§ **WHAT THE EXERCISE ASKS**: From the entries below, output the line with "W.1 Adapter natynkowy" and each following line up to and including the line with "total: 1605.71 -> 1642.76", exactly as written.

Change listing data:

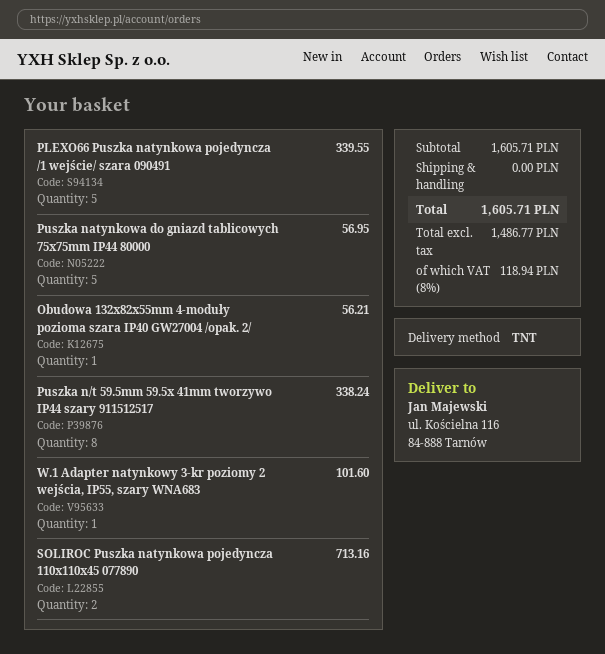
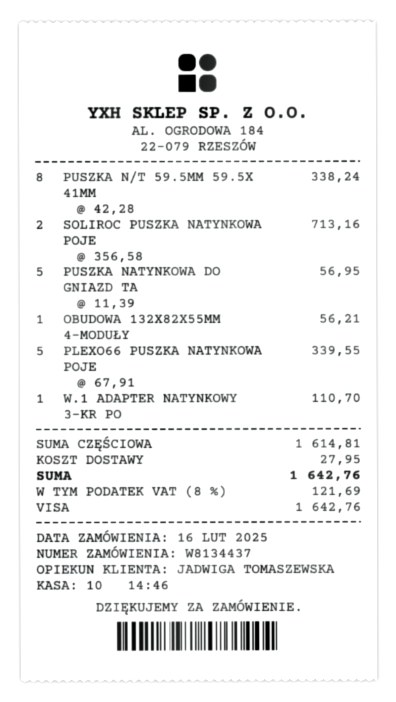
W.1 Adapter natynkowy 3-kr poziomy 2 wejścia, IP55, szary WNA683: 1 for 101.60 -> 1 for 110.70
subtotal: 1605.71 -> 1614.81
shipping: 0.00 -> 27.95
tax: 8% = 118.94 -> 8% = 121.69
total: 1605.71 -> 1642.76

--

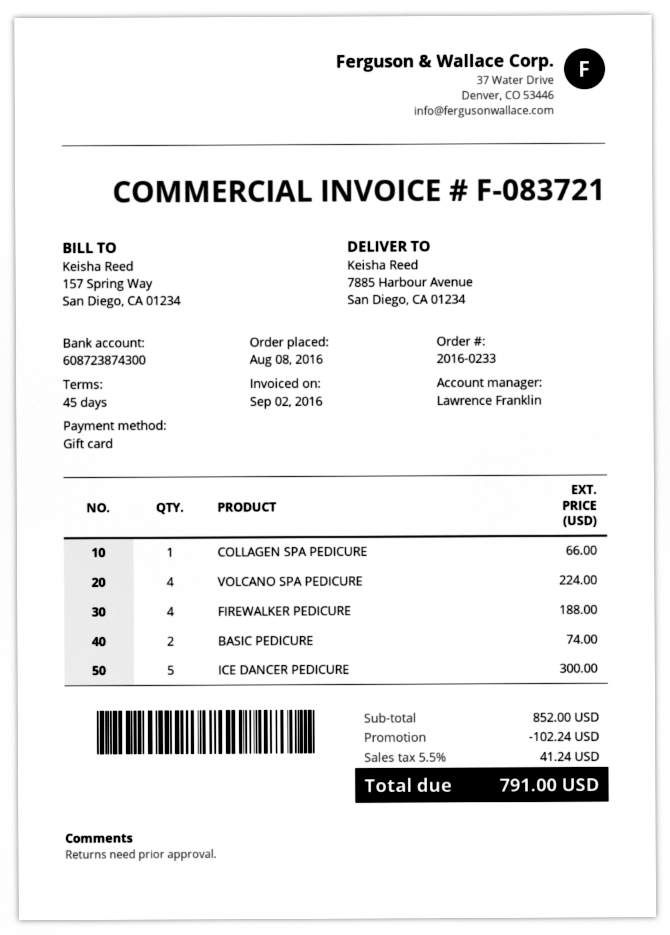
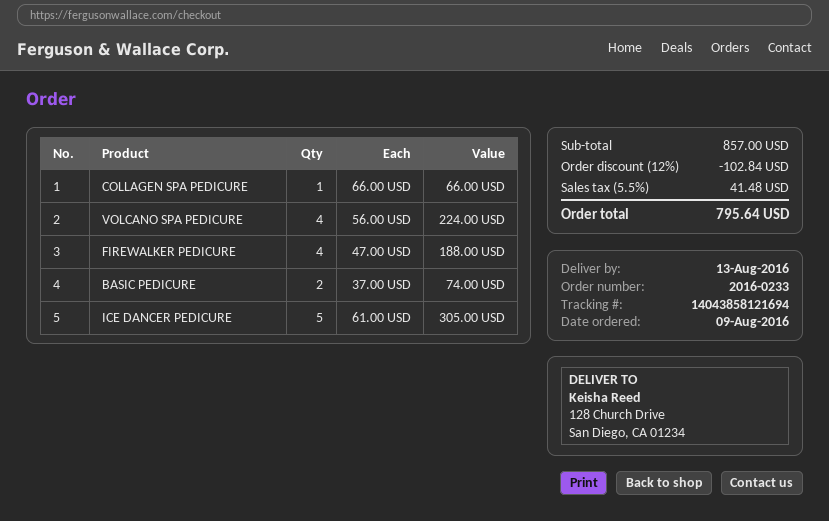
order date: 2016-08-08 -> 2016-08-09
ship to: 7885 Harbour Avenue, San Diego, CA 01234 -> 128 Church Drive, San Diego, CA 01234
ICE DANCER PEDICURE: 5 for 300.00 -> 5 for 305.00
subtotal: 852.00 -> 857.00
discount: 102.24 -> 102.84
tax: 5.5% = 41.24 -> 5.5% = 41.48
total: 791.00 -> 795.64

...

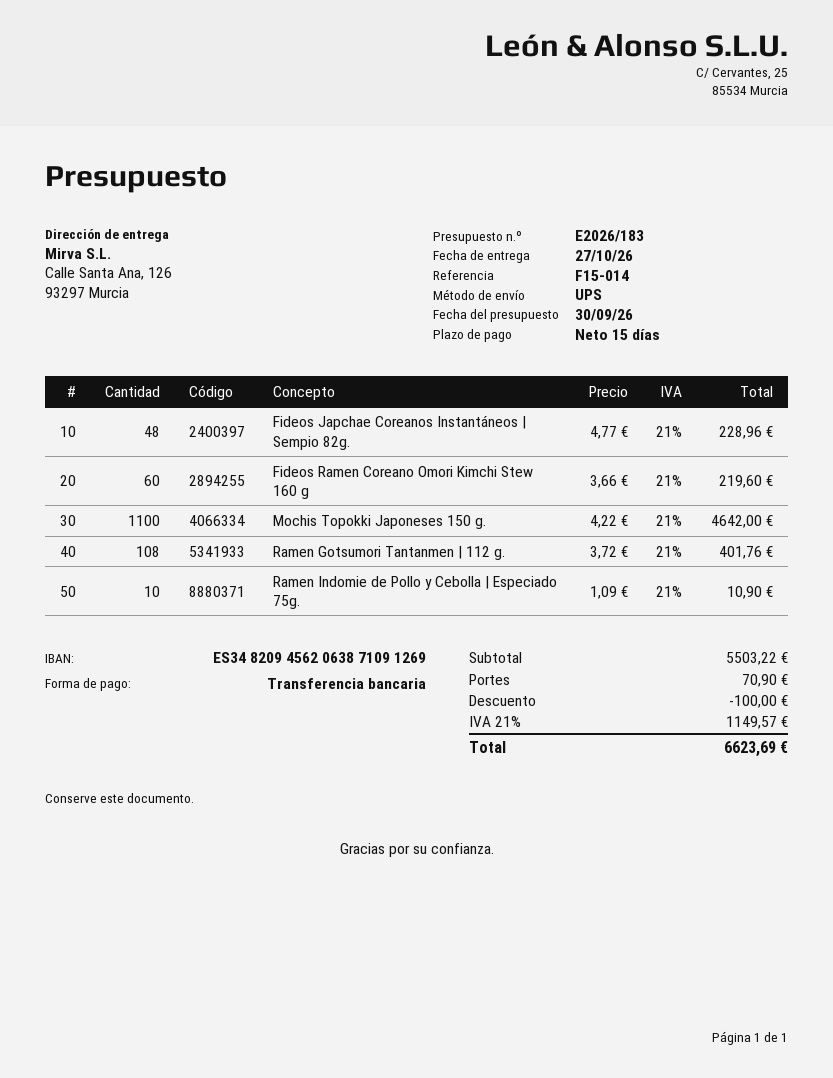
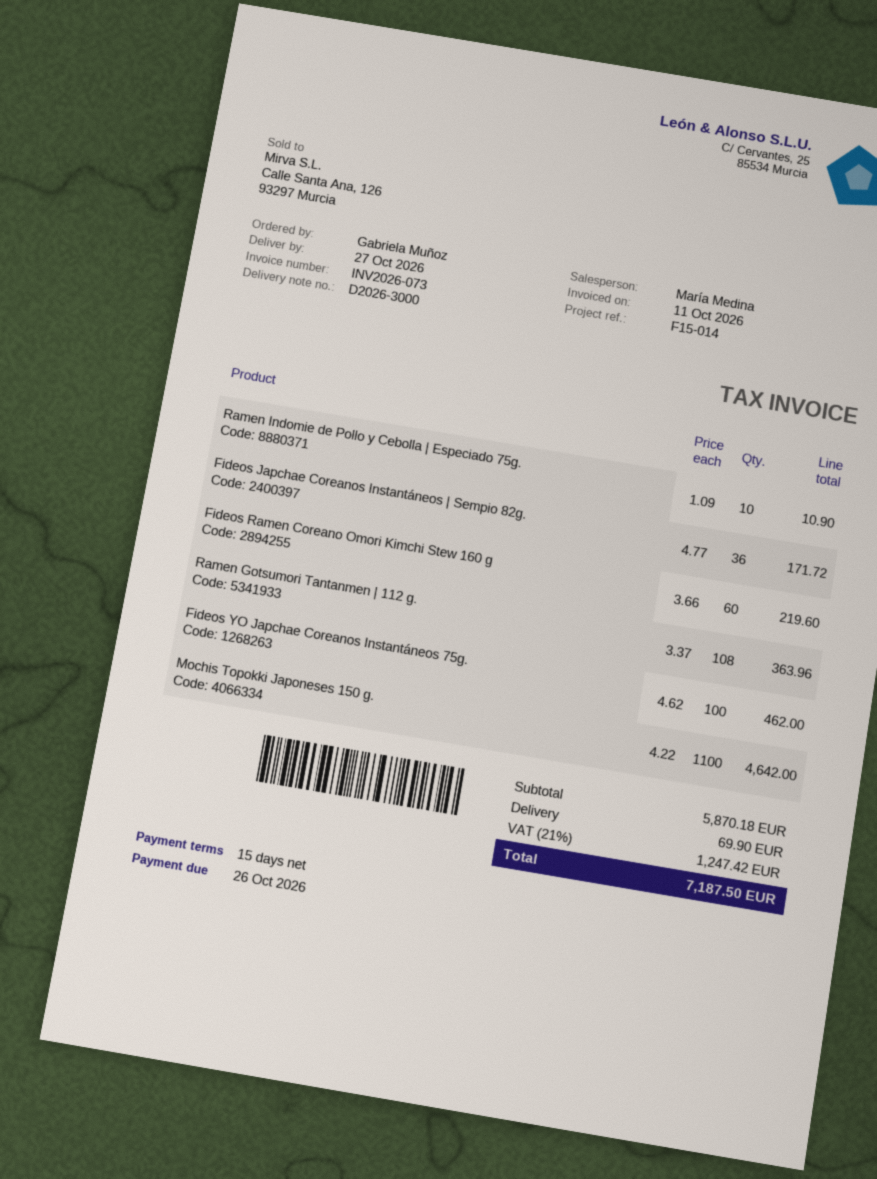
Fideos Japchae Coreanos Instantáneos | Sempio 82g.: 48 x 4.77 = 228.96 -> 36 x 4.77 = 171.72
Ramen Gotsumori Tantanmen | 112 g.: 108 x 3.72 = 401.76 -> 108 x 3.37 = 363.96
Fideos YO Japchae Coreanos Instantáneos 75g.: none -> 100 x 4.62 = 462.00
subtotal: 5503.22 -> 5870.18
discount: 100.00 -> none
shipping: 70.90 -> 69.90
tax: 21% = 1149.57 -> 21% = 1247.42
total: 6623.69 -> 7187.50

§ **FINAL ANSWER**:
W.1 Adapter natynkowy 3-kr poziomy 2 wejścia, IP55, szary WNA683: 1 for 101.60 -> 1 for 110.70
subtotal: 1605.71 -> 1614.81
shipping: 0.00 -> 27.95
tax: 8% = 118.94 -> 8% = 121.69
total: 1605.71 -> 1642.76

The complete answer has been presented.